Assigned task: Below are some records. Say how many of their lines contain the string "step", and give nothing but the number.
--- Supplied data Enclosed Below ---
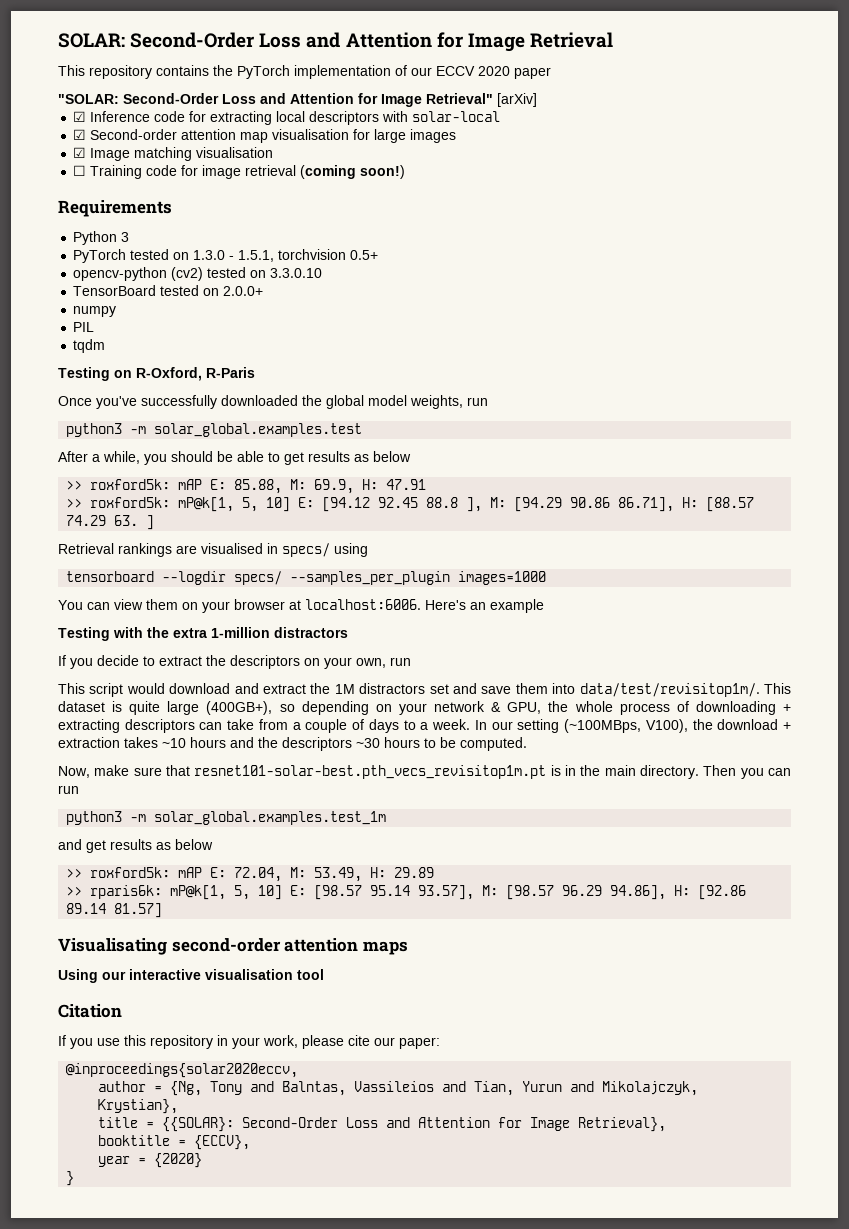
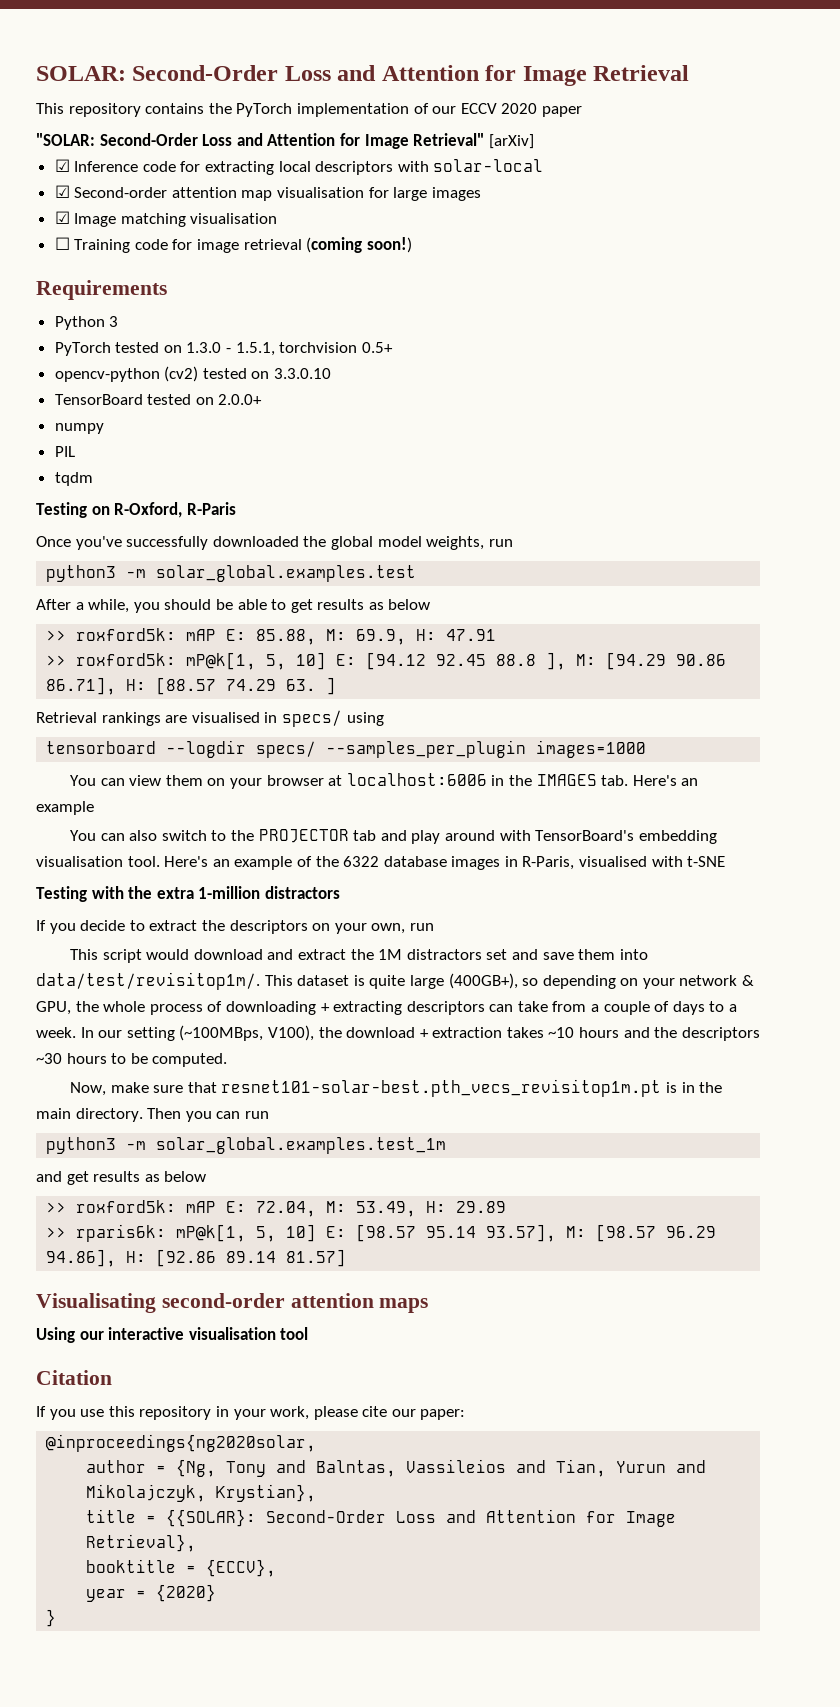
[305,599,544,613] localhost:6006. Here's an example -> [346,773,699,786] [36,801,94,815] [70,829,717,844] [36,856,726,870] localhost:6006 in the IMAGES tab. Here's an example // You can also switch to the PROJECTOR tab and play around with TensorBoard's embedding visualisation tool. Here's an example of the 6322 database images in R-Paris, visualised with t-SNE
[66,1063,299,1078] @inproceedings{solar2020eccv, -> [46,1434,317,1452] @inproceedings{ng2020solar,

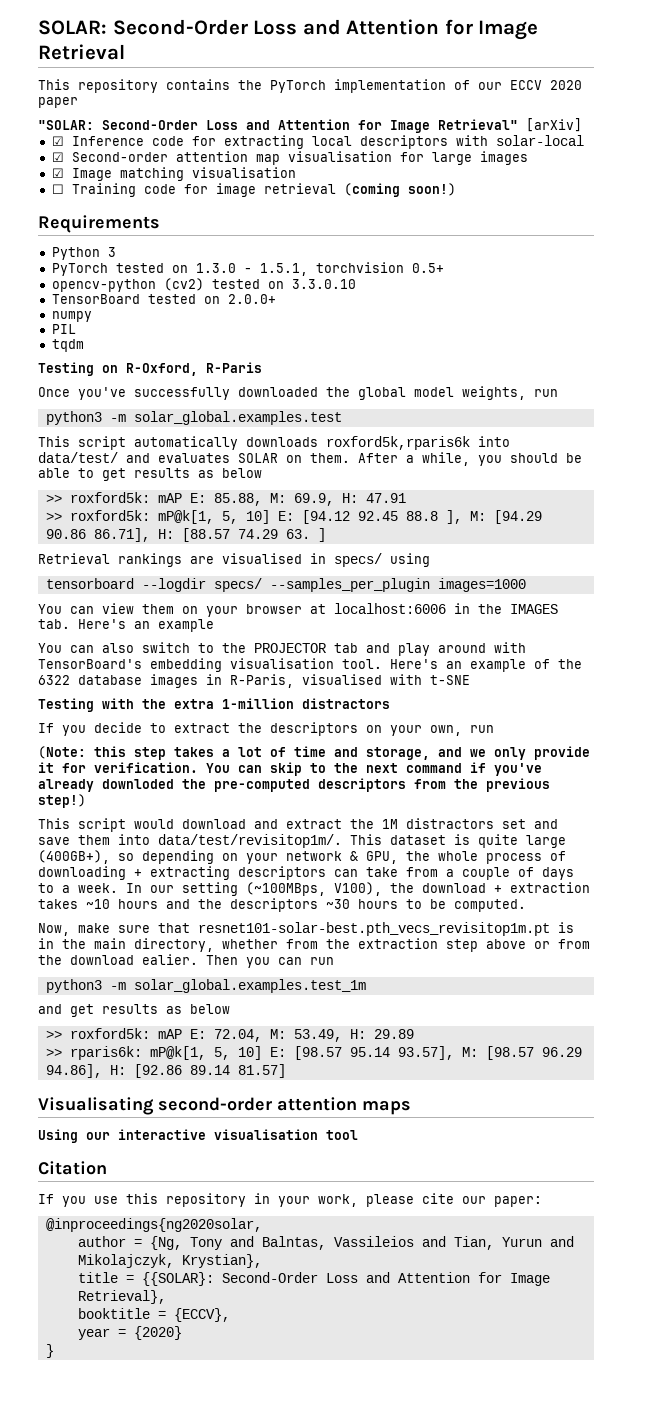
(417, 573) none -> [38,436,510,450] [38,452,350,463] This script automatically downloads roxford5k,rparis6k into data/test/ and evaluates SOLAR on them.
(434, 927) none -> [38,746,590,760] [38,762,542,776] [38,778,550,792] [38,794,86,808] // (Note: this step takes a lot of time and storage, and we only provide it for verification. You can skip to the next command if you've already downloded the pre-computed descriptors from the previous step!)
[75,1108,143,1122] directory. -> [134,938,590,952] [38,954,198,965] directory, whether from the extraction step above or from the download ealier.

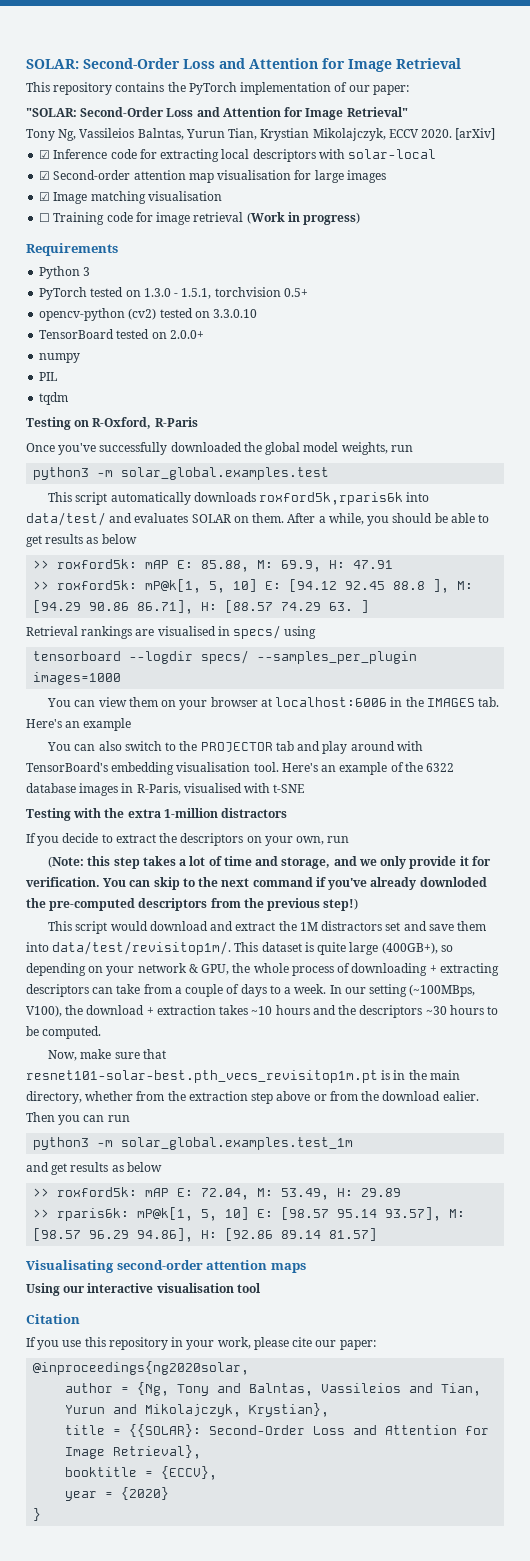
[510,80,582,90] [38,97,78,108] ECCV 2020 paper -> [372,85,409,95] paper:
(518, 124) none -> [26,128,453,141] // Tony Ng, Vassileios Balntas, Yurun Tian, Krystian Mikolajczyk, ECCV 2020.
[343,183,456,197] (coming soon!) -> [246,212,361,225] (Work in progress)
--- End of Enclosed Supplied data ---
Result: 2